### What the exercise asks
Output every entry below exactly, without its pictures.

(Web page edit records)
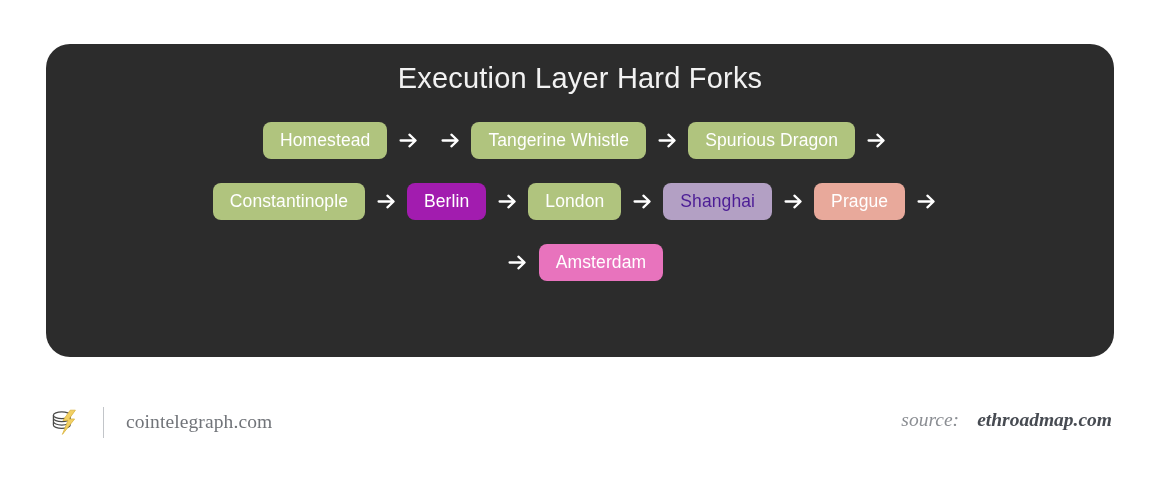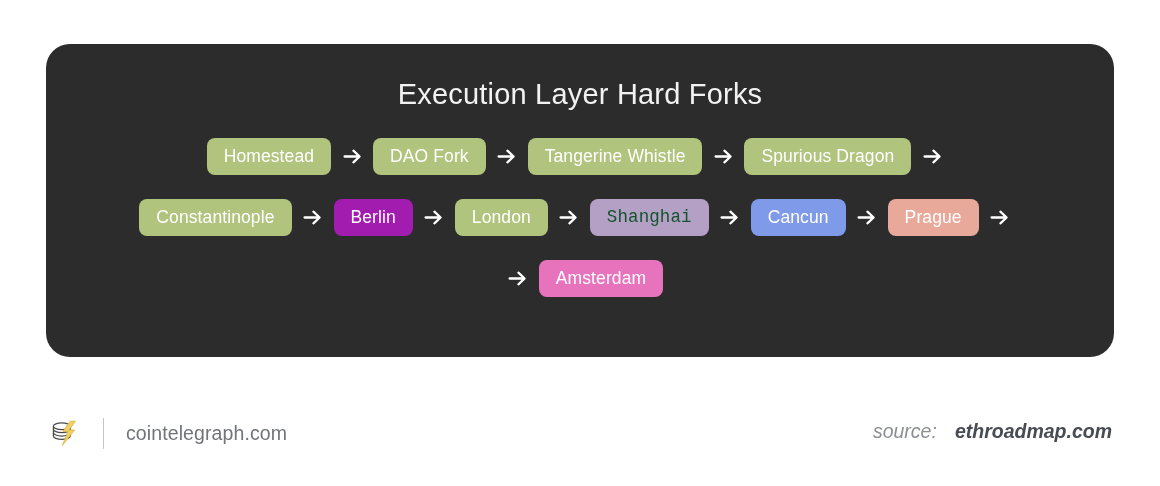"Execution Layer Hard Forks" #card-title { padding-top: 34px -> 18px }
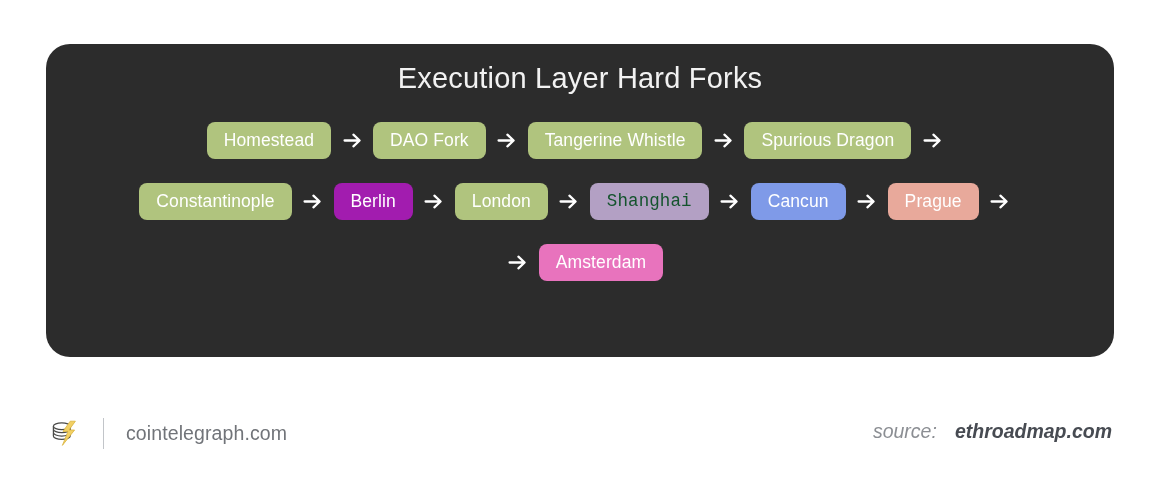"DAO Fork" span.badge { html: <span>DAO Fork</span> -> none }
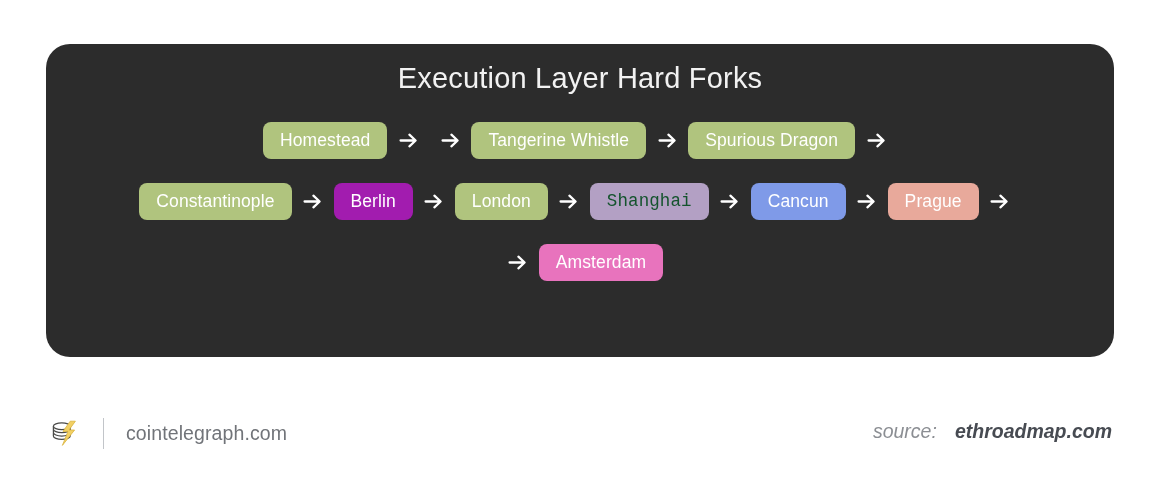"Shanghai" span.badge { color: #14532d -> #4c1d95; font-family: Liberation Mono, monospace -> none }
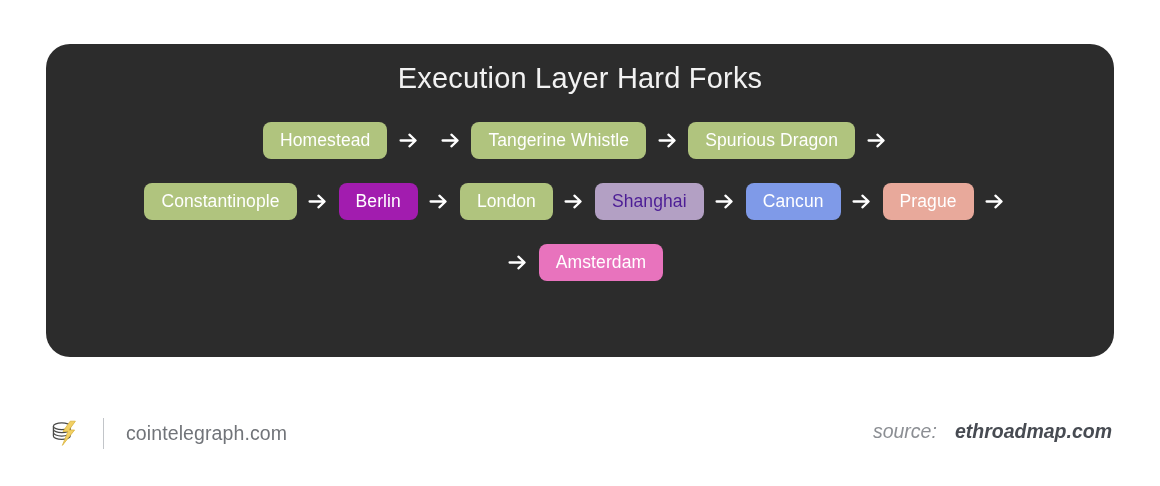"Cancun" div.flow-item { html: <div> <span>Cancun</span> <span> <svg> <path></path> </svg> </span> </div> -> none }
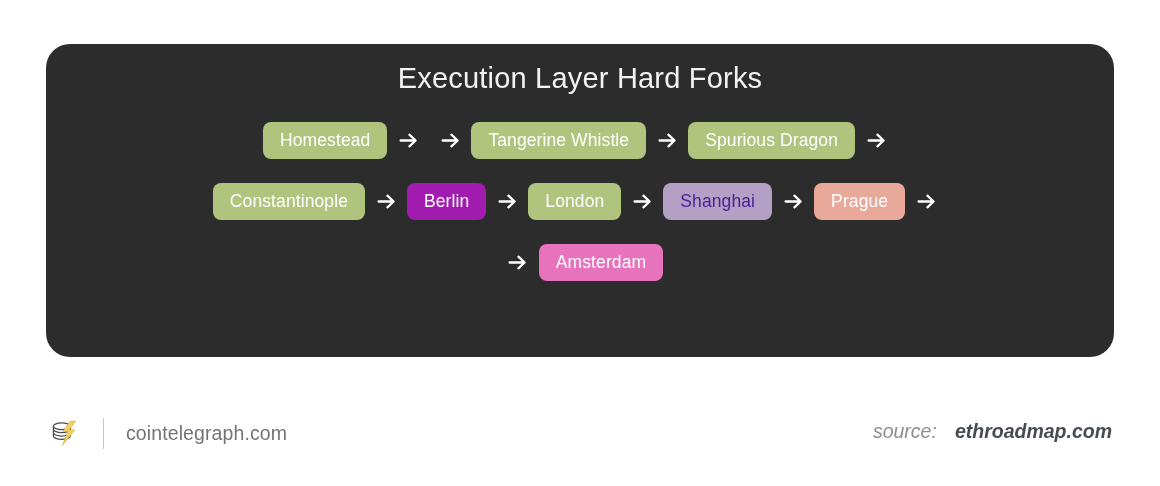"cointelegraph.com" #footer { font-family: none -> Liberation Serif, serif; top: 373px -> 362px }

### Result for this exercise
"Execution Layer Hard Forks" #card-title { padding-top: 34px -> 18px }
"DAO Fork" span.badge { html: <span>DAO Fork</span> -> none }
"Shanghai" span.badge { color: #14532d -> #4c1d95; font-family: Liberation Mono, monospace -> none }
"Cancun" div.flow-item { html: <div> <span>Cancun</span> <span> <svg> <path></path> </svg> </span> </div> -> none }
"cointelegraph.com" #footer { font-family: none -> Liberation Serif, serif; top: 373px -> 362px }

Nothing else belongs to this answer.